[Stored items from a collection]
---+---
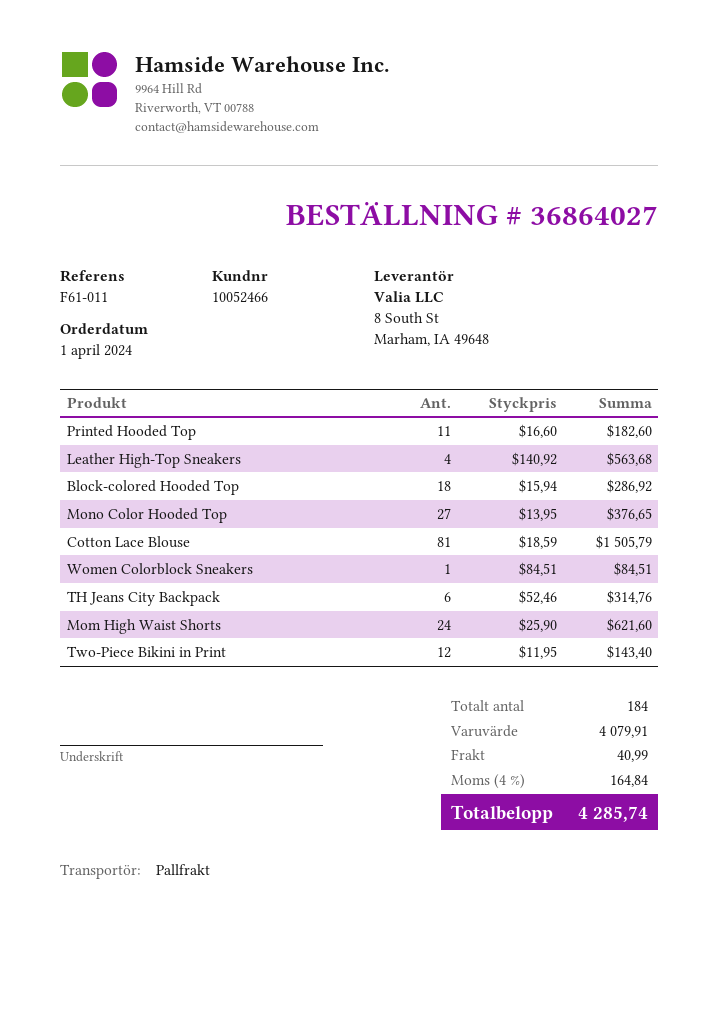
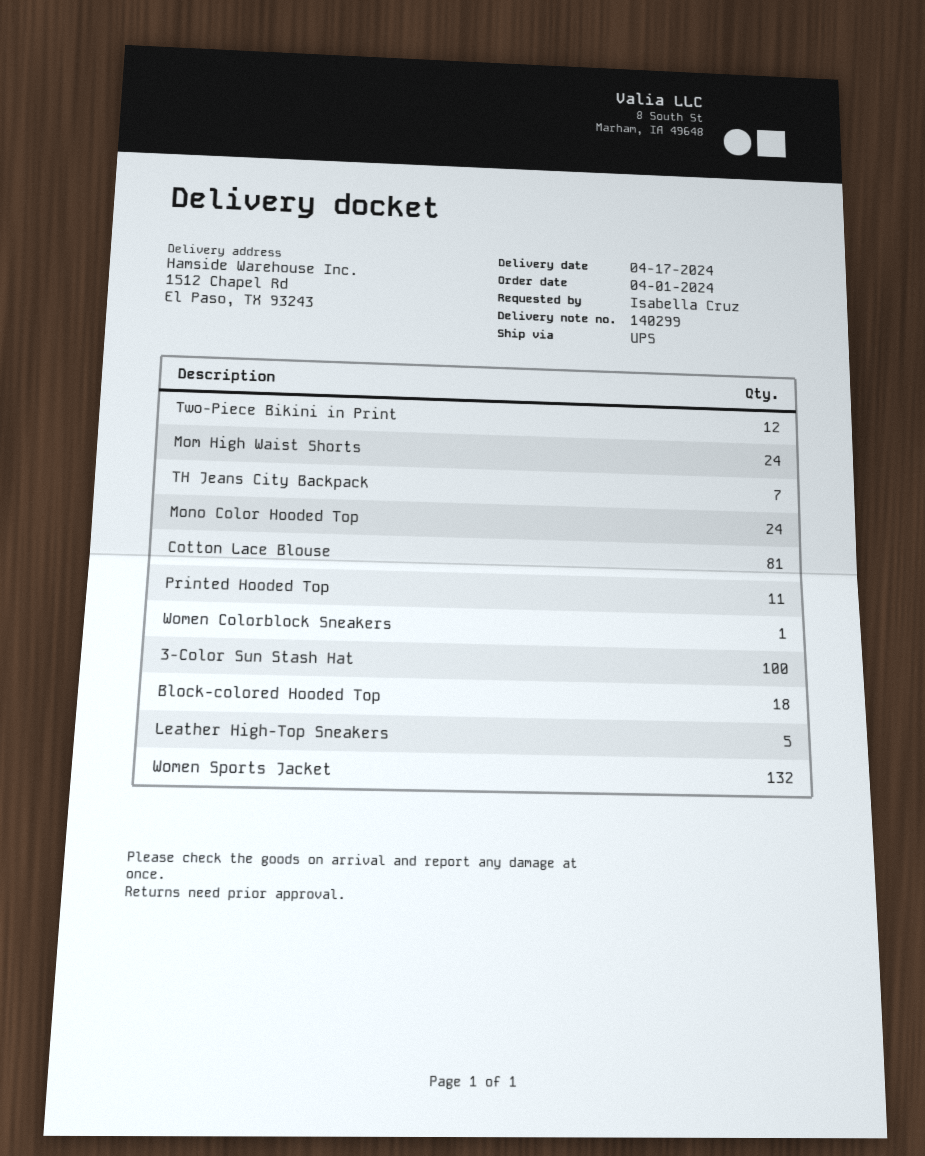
shipping method: pallet freight -> UPS
Leather High-Top Sneakers: 4 -> 5
Mono Color Hooded Top: 27 -> 24
TH Jeans City Backpack: 6 -> 7
3-Color Sun Stash Hat: none -> 100
Women Sports Jacket: none -> 132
---+---
** Task item **
Go through the entries above and write them out again exactly, images left behind.

** Reply **
shipping method: pallet freight -> UPS
Leather High-Top Sneakers: 4 -> 5
Mono Color Hooded Top: 27 -> 24
TH Jeans City Backpack: 6 -> 7
3-Color Sun Stash Hat: none -> 100
Women Sports Jacket: none -> 132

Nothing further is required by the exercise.